Assignment
Would you please set down the lines of the data from the one containing "left:581px; top:467px; width:151px;" to the final line, exactly and only those?
= Beginning of Section =
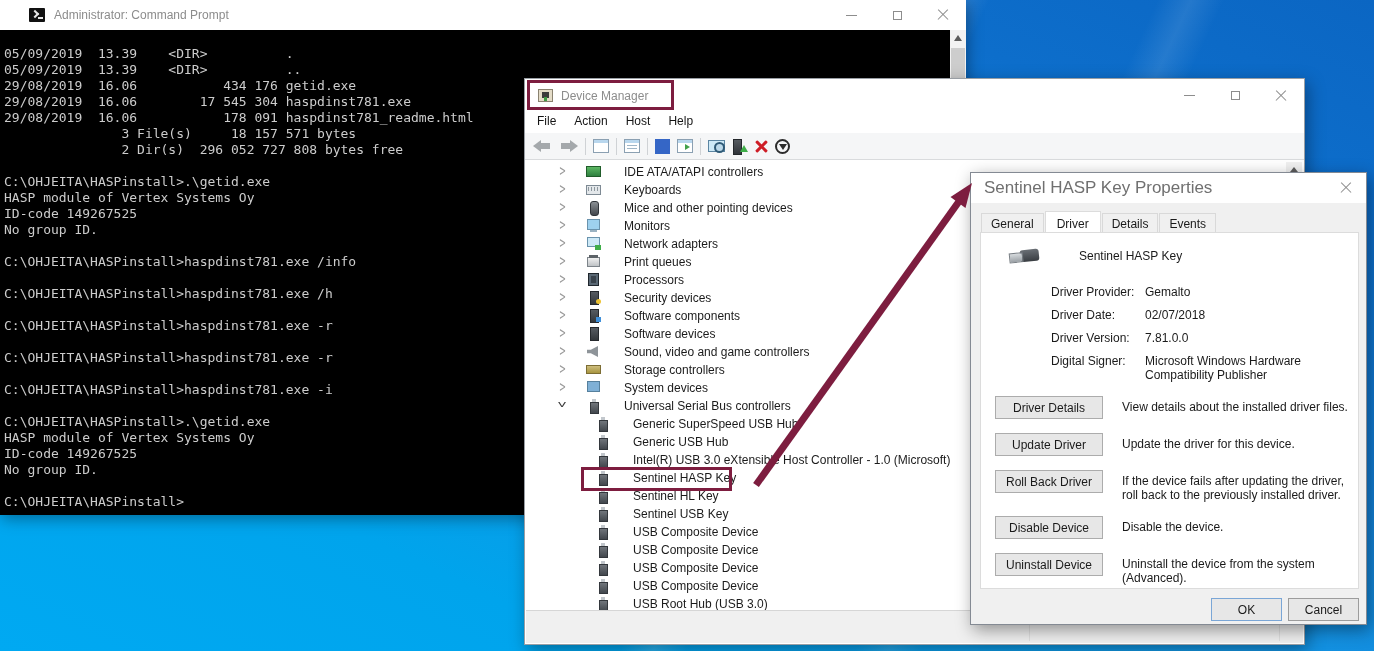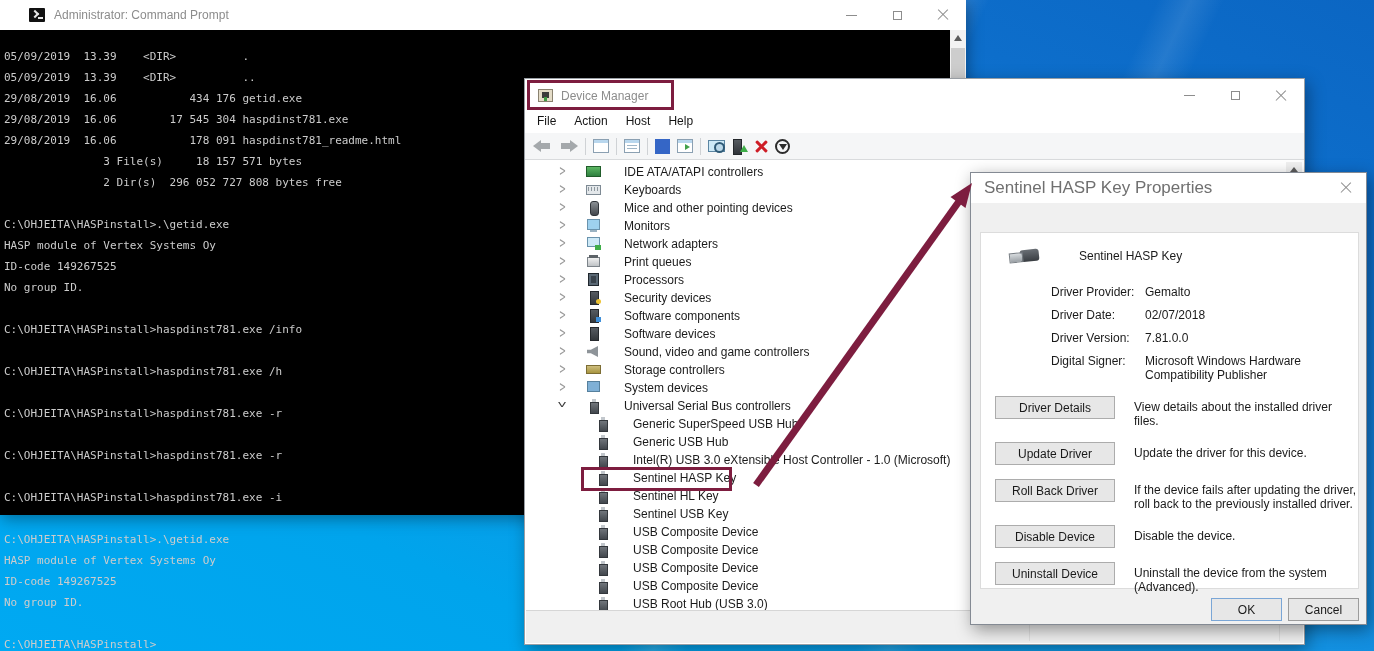--- a/index.html
+++ b/index.html
@@ -22,21 +22,21 @@
   .win-title { font-size:12px; color:#8c8c8c; }
   .capbtns { margin-left:auto; display:flex; height:100%; }
   .capbtn { width:46px; height:100%; display:flex; align-items:center; justify-content:center; position:relative; }
   .glyph-min { width:11px; height:1px; background:#8d8d8d; }
   .glyph-max { width:9px; height:9px; border:1px solid #8d8d8d; }
   .glyph-close { width:12px; height:12px; position:relative; }
   .glyph-close::before,.glyph-close::after { content:""; position:absolute; left:-1px; top:5px; width:14px; height:1.4px; background:#8d8d8d; }
   .glyph-close::before { transform:rotate(45deg);} .glyph-close::after { transform:rotate(-45deg);}
   .cmd-body { position:absolute; left:0; top:30px; right:0; bottom:0; background:#000; }
   .console { position:absolute; left:4px; top:16px; right:20px; bottom:0;
-    font-family:"DejaVu Sans Mono",monospace; font-size:11px; line-height:21px; color:#cccccc; white-space:pre; }
+    font-family:"DejaVu Sans Mono",monospace; font-size:13px; line-height:16px; color:#cccccc; white-space:pre; }
   .cmd-scroll { position:absolute; right:0; top:30px; width:16px; bottom:0; background:#f2f2f2; }
   .cmd-scroll .up { position:absolute; top:5px; left:4px; width:0; height:0;
     border-left:4px solid transparent; border-right:4px solid transparent; border-bottom:6px solid #5c5c5c; }
   .cmd-scroll .thumb { position:absolute; top:18px; left:1px; width:14px; height:110px; background:#cdcdcd; }
 
   
   .dm { position:absolute; left:524px; top:78px; width:781px; height:567px; z-index:2;
     background:#fff; border:1px solid #999ea4; box-shadow:3px 5px 16px rgba(0,0,0,.35); }
   .dm-titlebar { height:33px; background:#fff; display:flex; align-items:center; }
   .dm-icon { width:15px; height:13px; margin:0 8px 0 13px; flex:none; position:relative; background:#e4dcc8; border:1px solid #8a8270; }
@@ -125,21 +125,21 @@
      background:linear-gradient(#6a6f75,#393d42); }
   .usb-stick::after { content:""; position:absolute; left:0; top:2px; width:12px; height:8px;
      background:linear-gradient(#d6dadd,#9aa0a5); border:1px solid #777d83; }
   .dev-name { margin-left:40px; color:#1a1a1a; }
   .fields { margin:22px 0 0 70px; }
   .frow { display:flex; margin-bottom:9px; line-height:14px; }
   .flabel { width:94px; flex:none; color:#1a1a1a; }
   .fvalue { width:218px; color:#1a1a1a; }
   .actions { margin:14px 0 0 14px; }
   .arow { display:flex; align-items:flex-start; margin-bottom:14px; }
-  .act-btn { width:120px; height:23px; flex:none; background:#e7e7e7; border:1px solid #acacac;
+  .act-btn { width:108px; height:23px; flex:none; background:#e7e7e7; border:1px solid #acacac;
      font-family:"Liberation Sans",sans-serif; font-size:12px; color:#1a1a1a; display:flex; align-items:center; justify-content:center; }
   .act-desc { margin-left:19px; width:238px; color:#1a1a1a; line-height:14px; padding-top:4px; }
   .dlg-btn { position:absolute; width:71px; height:23px; top:425px; background:#e7e7e7; border:1px solid #9c9c9c;
      font-size:12px; color:#1a1a1a; display:flex; align-items:center; justify-content:center; }
   .dlg-ok { left:240px; border-color:#7aa6d6; }
   .dlg-cancel { left:317px; }
   .annot-box { position:absolute; border:3px solid #7d1d3f; z-index:5; }
   .box-title { left:527px; top:80px; width:147px; height:30px; }
   .box-hasp { left:581px; top:467px; width:151px; height:24px; }
   .arrow-svg { position:absolute; left:720px; top:160px; width:300px; height:340px; z-index:5; pointer-events:none; }
@@ -405,20 +405,27 @@
   </div>
 </div>
 
 <div class="dlg">
   <div class="dlg-titlebar">
     <span class="dlg-title">Sentinel HASP Key Properties</span>
     <span class="dlg-close">
         <span class="glyph-close"></span>
       </span>
   </div>
+  <div class="tabs">
+
+  <span class="tab">General</span>
+      <span class="tab active">Driver</span>
+      <span class="tab">Details</span>
+      <span class="tab">Events</span>
+    </div>
   <div class="tab-page">
     <div class="dev-header">
       <span class="usb-stick"></span>
       <span class="dev-name">Sentinel HASP Key</span>
     </div>
     <div class="fields">
 
         <div class="frow">
           <span class="flabel">Driver Provider:</span>
           <span class="fvalue">Gemalto</span>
= End of Section =
Task output
   .box-hasp { left:581px; top:467px; width:151px; height:24px; }
   .arrow-svg { position:absolute; left:720px; top:160px; width:300px; height:340px; z-index:5; pointer-events:none; }
@@ -405,20 +405,27 @@
   </div>
 </div>
 
 <div class="dlg">
   <div class="dlg-titlebar">
     <span class="dlg-title">Sentinel HASP Key Properties</span>
     <span class="dlg-close">
         <span class="glyph-close"></span>
       </span>
   </div>
+  <div class="tabs">
+
+  <span class="tab">General</span>
+      <span class="tab active">Driver</span>
+      <span class="tab">Details</span>
+      <span class="tab">Events</span>
+    </div>
   <div class="tab-page">
     <div class="dev-header">
       <span class="usb-stick"></span>
       <span class="dev-name">Sentinel HASP Key</span>
     </div>
     <div class="fields">
 
         <div class="frow">
           <span class="flabel">Driver Provider:</span>
           <span class="fvalue">Gemalto</span>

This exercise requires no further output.